Wolfgang Amadeus Mozart, posiblemente el más grande de los compositores de la historia de la música, pasó sus últimos años de vida agobiado por los problemas económicos y su precaria salud. Durante 1791, año de su muerte, trabajó febrilmente, logrando terminar varias de sus obras más reconocidas. No así su última composición, la Misa de Réquiem en do menor (K 626), que quedó inacabada y tuvo que ser completada tras su muerte.
A finales de julio de ese año, pocos días antes del nacimiento de su hijo menor, Franz Xaver Wolfgang, Mozart recibió en su casa la visita de un extraño personaje, vestido de negro y con el rostro cubierto, que le propuso un encargo singular: un Réquiem, una pieza musical para interpretar acompañando una misa de difuntos católica. Pero, una vez compuesta y entregada, Mozart debía renunciar a reclamar su autoría de cualquier manera, sin admitir bajo ninguna circunstancia que era suya. Quizás en otra ocasión no habría aceptado un encargo así, pero estando necesitado de dinero finalmente aceptó el acuerdo. El misterioso visitante entregó un adelanto al compositor y acordaron volver a verse en un mes.
Sin embargo, pocos días después Mozart fue llamado a Praga para asistir al estreno de su ópera La clemenza di Tito, que había compuesto con motivo de la coronación de Leopoldo II de Austria como rey de Bohemia. Justo antes de partir, el misterioso enmascarado apareció de nuevo, para recordar a Mozart su encargo. Al final acordaron un aplazamiento, pero Amadeus quedó vivamente impresionado por la nueva aparición, tan oportuna, del mensajero.
Durante el viaje y la estancia en Praga la salud de Mozart se resintió. Su delicado estado de salud, su tendencia a la depresión, su obsesión con la muerte tras el fallecimiento de su padre cuatro años atrás, y su conocido interés por lo sobrenatural, acabaron por convencerlo de que aquel misterioso personaje enmascarado era en realidad un mensajero de la mismísima muerte, y que el objetivo real del Réquiem era ser interpretado durante su propio funeral. A veces, estas fantasías se mezclaban con ideas paranoicas como la de haber sido envenenado.
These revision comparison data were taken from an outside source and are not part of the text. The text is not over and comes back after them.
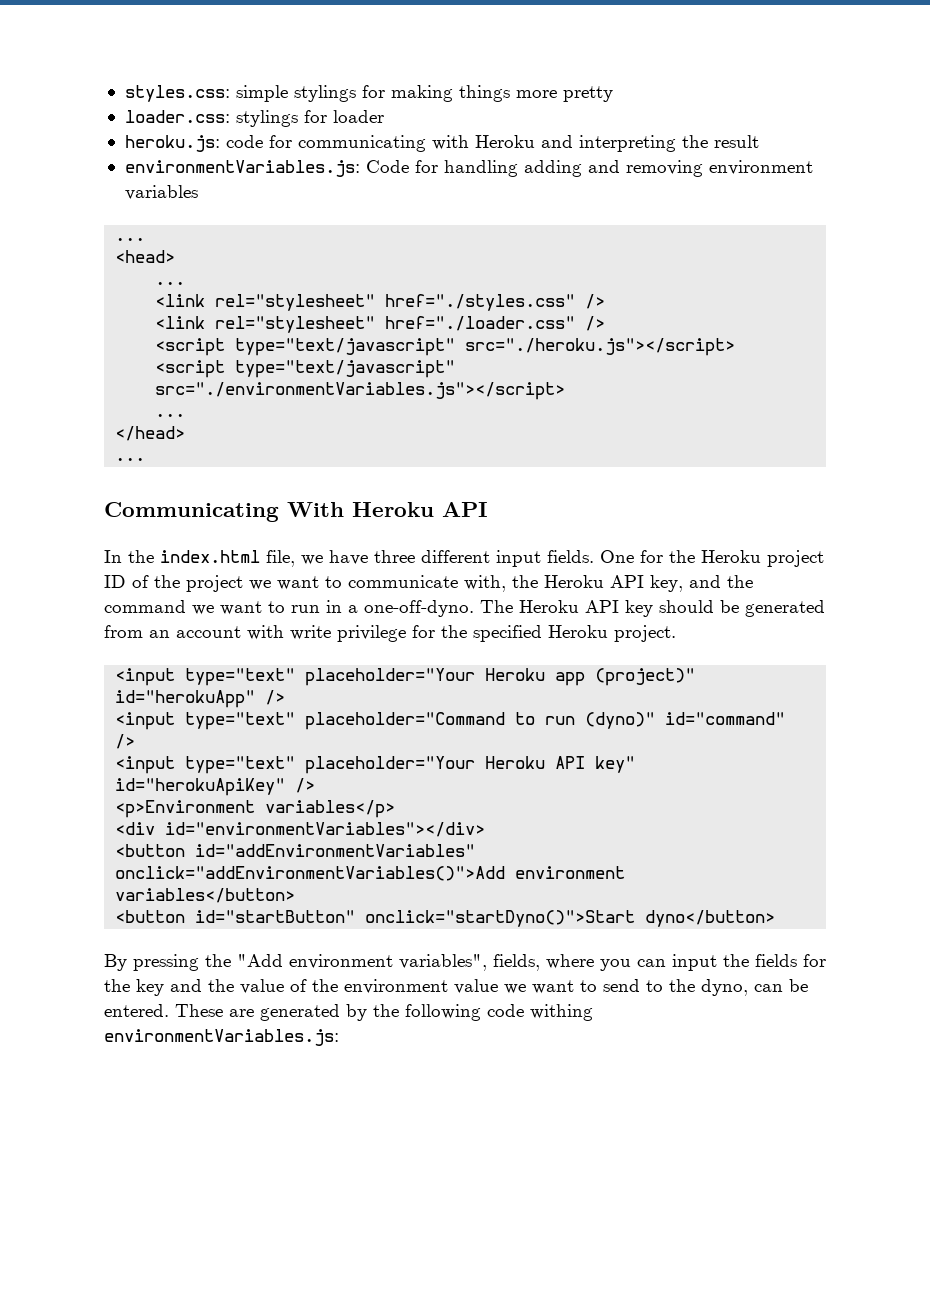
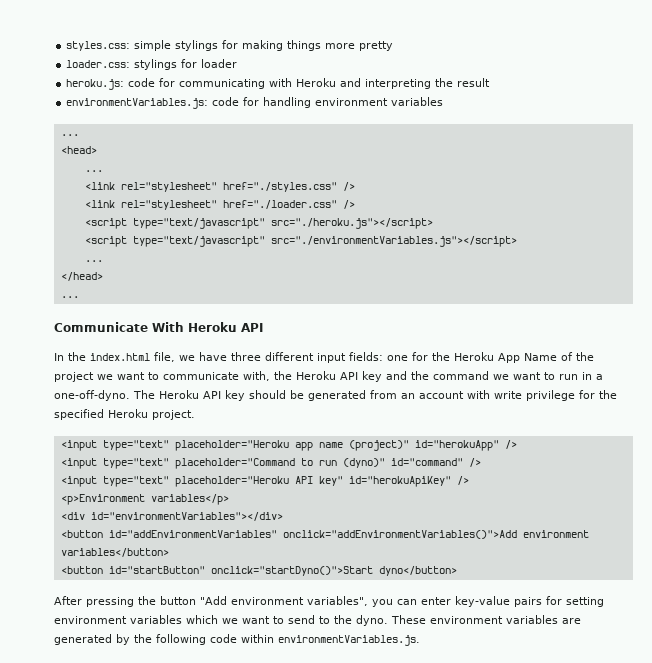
[365,160,409,173] Code -> [212,97,240,106] code
[523,160,703,177] adding and removing -> (312, 102) none
[104,502,279,522] Communicating -> [54,322,148,332] Communicate
[547,550,634,563] fields. One -> [349,352,408,361] fields: one
[767,550,824,567] [104,575,126,588] project ID -> [498,353,557,363] App Name
[650,575,683,592] key, -> [362,371,382,382] key
[305,668,586,686] placeholder="Your Heroku app -> [174,440,343,451] placeholder="Heroku app name
[305,756,546,774] placeholder="Your Heroku -> [174,476,289,487] placeholder="Heroku
[104,954,127,971] By -> [54,596,82,605] After
(231, 960) none -> [160,596,196,605] button
[493,954,826,971] [104,979,498,996] fields, where you can input the fields for the key and the value of the environment value -> [372,596,604,607] [54,615,218,624] you can enter key-value pairs for setting environment variables which
[701,979,808,996] [104,1004,223,1017] dyno, can be entered. These -> [356,615,558,626] dyno. These environment variables
[530,1004,593,1021] [104,1029,339,1046] withing environmentVariables.js: -> [241,634,420,646] within environmentVariables.js.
A su vuelta a Viena, Mozart siguió trabajando en las varias obras que tenía entre manos. Concluyó su Concierto para clarinete en La mayor (K 622), supervisó y dirigió en persona el estreno de la ópera La flauta mágica (el 30 de septiembre de 1791, en el Theater an der Wien vienés). Pero cuando la muerte lo sorprendíó, el 5 de diciembre, a causa de unas fiebres reumáticas, todavía no había concluido el Réquiem. Sólo había podido completar algunas secciones y dejar indicaciones y notas parciales sobre las otras. Su esposa Constanze pidió entonces a Joseph Eybler, músico de la Corte y amigo y discípulo de Mozart, que la terminase, pero Eybler rechazó la oferta, sintiéndose incapaz de acabar la obra de un genio. Fue finalmente otro discípulo de Mozart, Franz Xaver Süssmayr, que había estado colaborando con el compositor hasta sus últimos días, quien completó la obra, siguiendo las indicaciones de Mozart. Curiosamente, Mozart acertó en su premonición de que el Réquiem iba destinado a su funeral, ya que fue durante una misa en su memoria celebrada el 10 de diciembre cuando por primera vez se interpretaron algunos fragmentos de la obra. La versión completa no se estrenaría hasta el 2 de enero de 1793, durante un concierto en beneficio de su viuda y huérfanos.
Pero ¿quién era realmente el misterioso mensajero que había encargado la composición? Según se supo más tarde, el enmascarado era Franz Anton Leitgeb, un músico al servicio del poderoso conde Franz von Walsegg, un aristócrata gran aficionado a la música. El conde deseaba el Réquiem para los funerales en honor a su joven esposa Anna, muerta en febrero de 1791, y deseaba hacerla pasar por obra suya (algo que al parecer ya había hecho con anterioridad con obras de otros compositores). Finalmente, el conde en persona dirigió la interpretación del Réquiem durante una misa en honor de su esposa celebrada el 14 de diciembre de 1793.
¿Quién sabe? De no haber muerto Mozart, habría terminado él mismo su composición y la habría entregado. Y posiblemente, hoy recordaríamos al conde von Walsegg como a uno de esos genios autores de una única obra maestra y nos lamentaríamos de que no nos hubiera dejado alguna otra composición igual de brillante.